Седые усы поляка вновь просунулись в дверную щель.
— Осмелюсь попросить пана рыцаря не мешкать с завтраком. Молоко вкуснее, когда оно еще парное. И чтоб лепешки не остыли — жена сегодня утром напекла. Сухих еловых дров я сам нарубил. Жена у меня большая мастерица, господа всегда хвалят ее стряпню.
Но Курт думал не о еде, а о чем-то ином.
— Что, здесь все совы так противно кричат?
Поляк осклабился.
— Разве напугала пана рыцаря? Это только в первую ночь так. Я привык, даже и не слышу. Нет, не все — только эта. У нее где-то весной гнездо разорили, ну и поселилась тут. Напугана, потому так и кричит. Я знаю, где у нее гнездо, да только спина уж закостенела, не могу забраться. Стерва, трех цыплят у меня слопала. У пана рыцаря такие дивные пистолеты — не попробует ли ее сбить? Она вон там сидит. Днем слепая — можно совсем близко подойти.
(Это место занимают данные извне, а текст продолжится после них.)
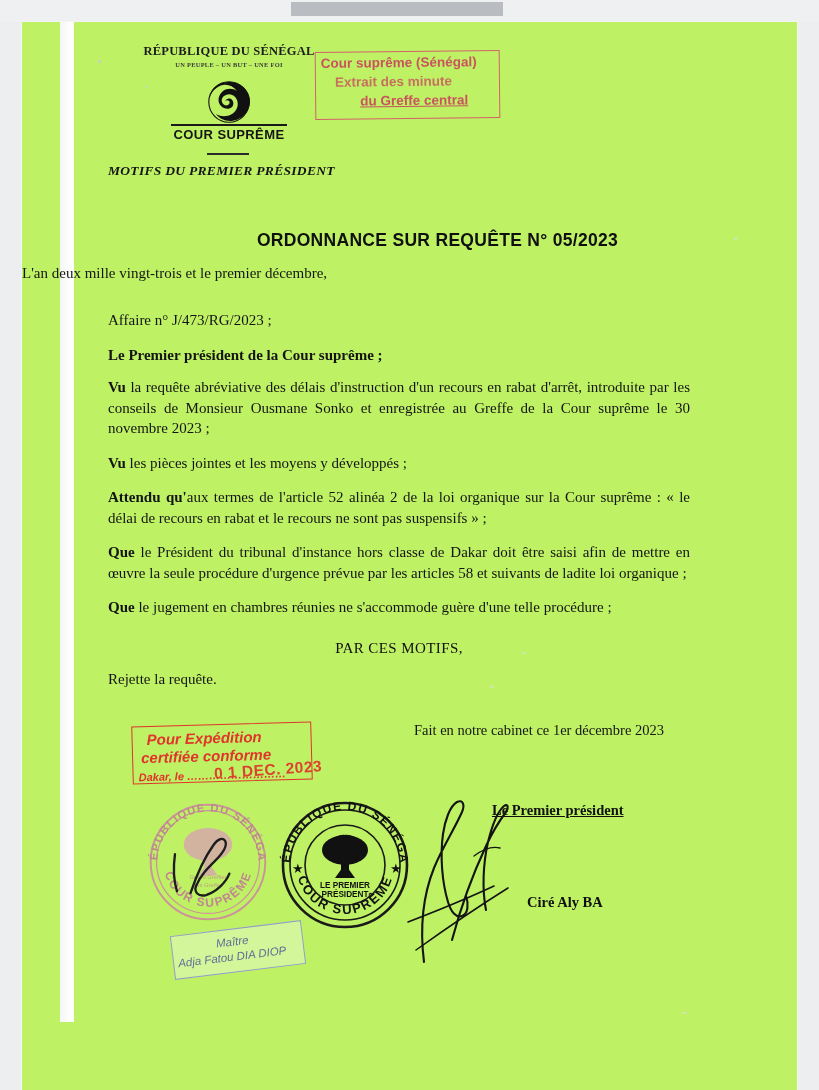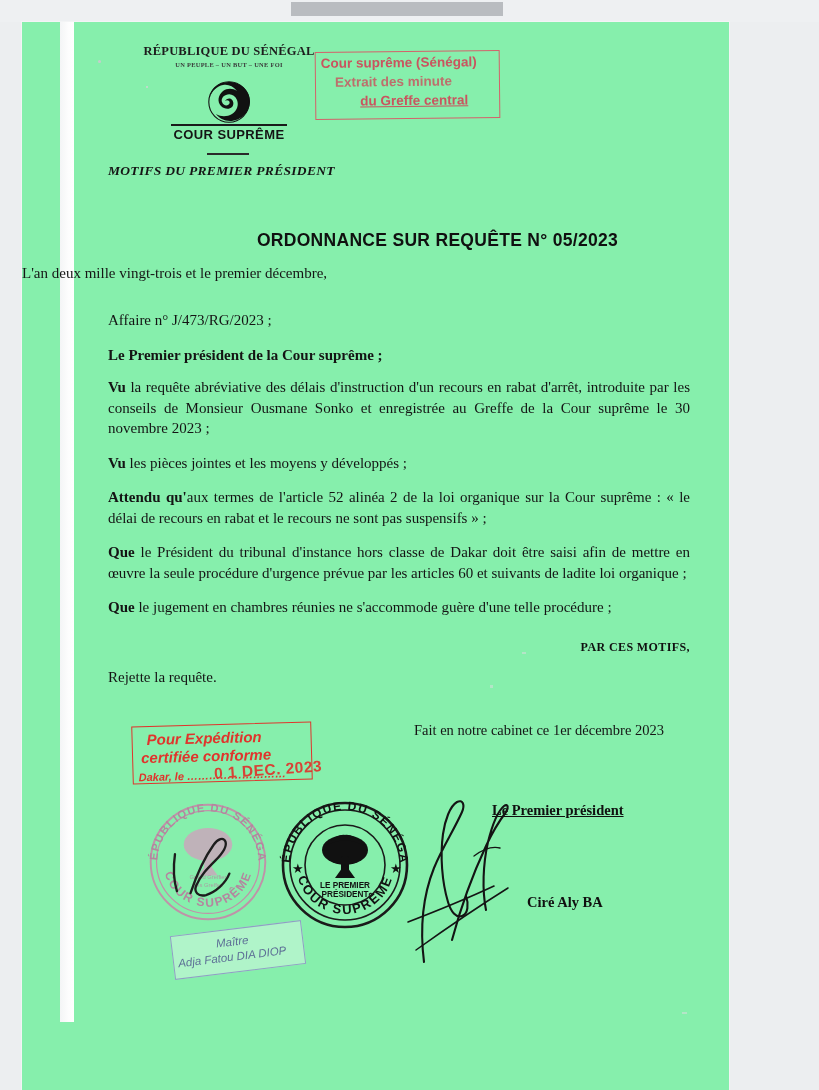--- a/index.html
+++ b/index.html
@@ -41,9 +41,9 @@
     position: absolute;
     top: 22px;
     left: 22px;
-    width: 707px;
+    width: 775px;
     height: 1068px;
-    background: #86efac;
+    background: #bef264;
     box-shadow: 0 0 0 1px #f3f4f5;
     overflow: hidden;
   }

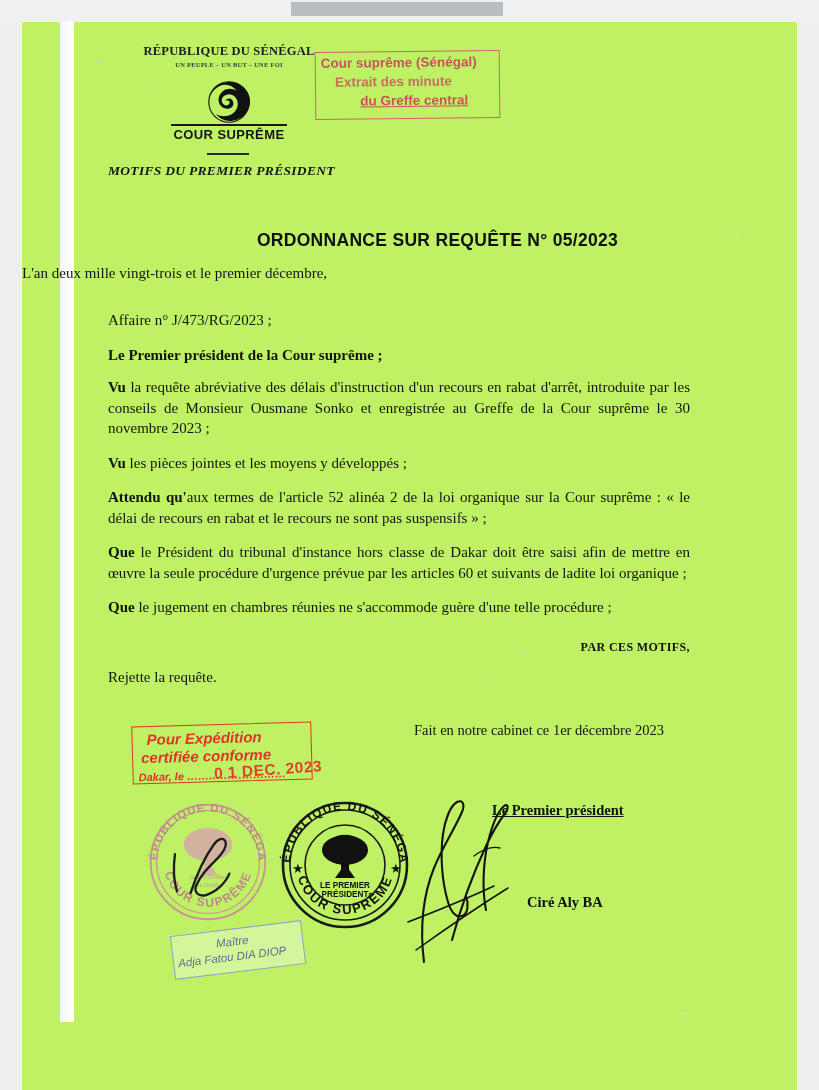--- a/index.html
+++ b/index.html
@@ -433,7 +433,7 @@
         </p>
 
         <p class="para">
-          <b class="lead">Que</b><span> le Président du tribunal d'instance hors classe de Dakar doit être saisi afin de mettre en œuvre la seule procédure d'urgence prévue par les articles 60 et suivants de ladite loi organique ;</span>
+          <b class="lead">Que</b><span> le Président du tribunal d'instance hors classe de Dakar doit être saisi afin de mettre en œuvre la seule procédure d'urgence prévue par les articles 58 et suivants de ladite loi organique ;</span>
         </p>
 
         <p class="para loose">

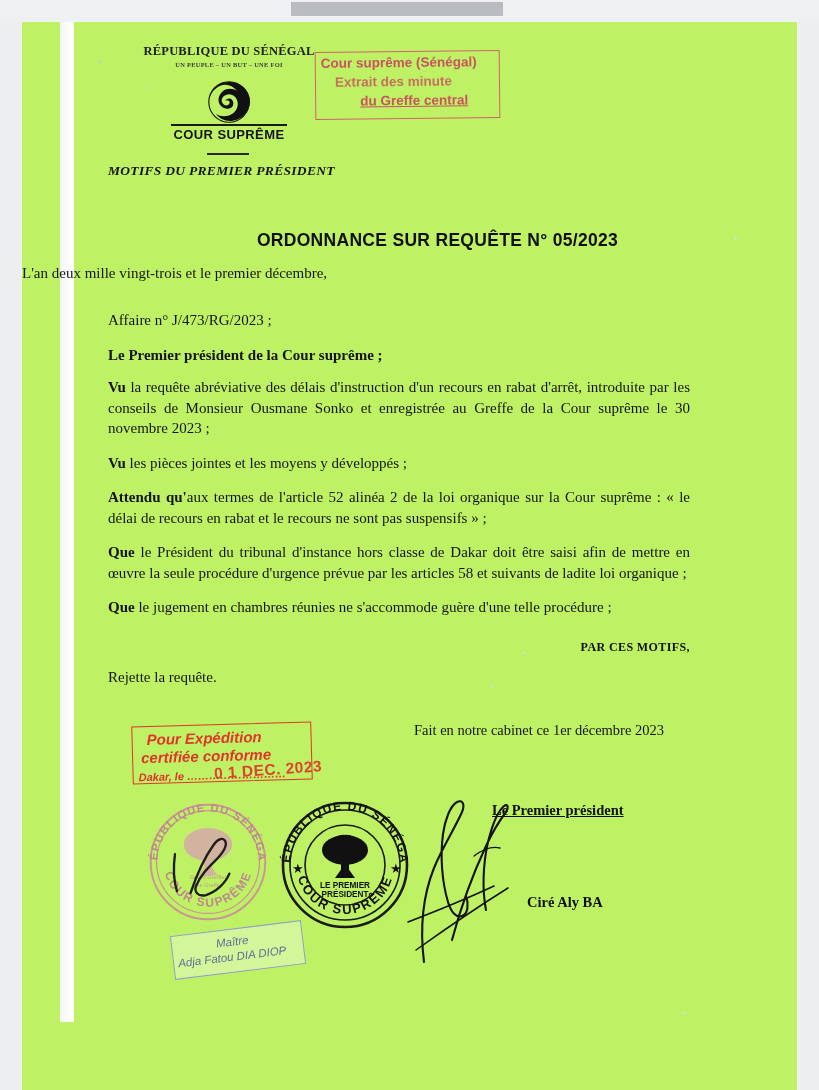--- a/index.html
+++ b/index.html
@@ -214,10 +214,10 @@
     font-weight: bold;
   }
   #par-ces-motifs {
-    text-align: right;
-    font-family: "Liberation Serif", serif;
-    font-weight: bold;
-    font-size: 12px;
+    text-align: center;
+    font-family: "Liberation Serif", serif;
+    font-weight: normal;
+    font-size: 15px;
     letter-spacing: 0.4px;
     color: #101010;
     margin: 22px 0 14px 0;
Курт не ответил. Надоел ему этот корчмарь со своей трескотней. Хитер, что сам нечистый, и обо всем знает куда больше, чем говорит. Все время возле чего-то вокруг да около ходит.
Молоко было еще теплое, с необычайным привкусом лесных трав. Теплой была и ячменная лепешка с творогом — кисловатая, колючая и терпкая после пшеничного хлеба, к которому Курт привык в Германии. Сладко пах липовый мед в посудине из бересты, только утонувшая в нем пчела отбивала вкус. Полковриги ржаного хлеба, черного и колючего от отрубей. Масло в туес корчмарка, может, руками намяла… Поев немного, Курт поднялся.
С корчмарем ему больше не хотелось встречаться. Прямо через ворота стодолы Курт вышел наружу. Но поляк, наверное, услышал, как он спускался по ступенькам, и, улыбаясь, уже стоял у дверей, указывая рукой.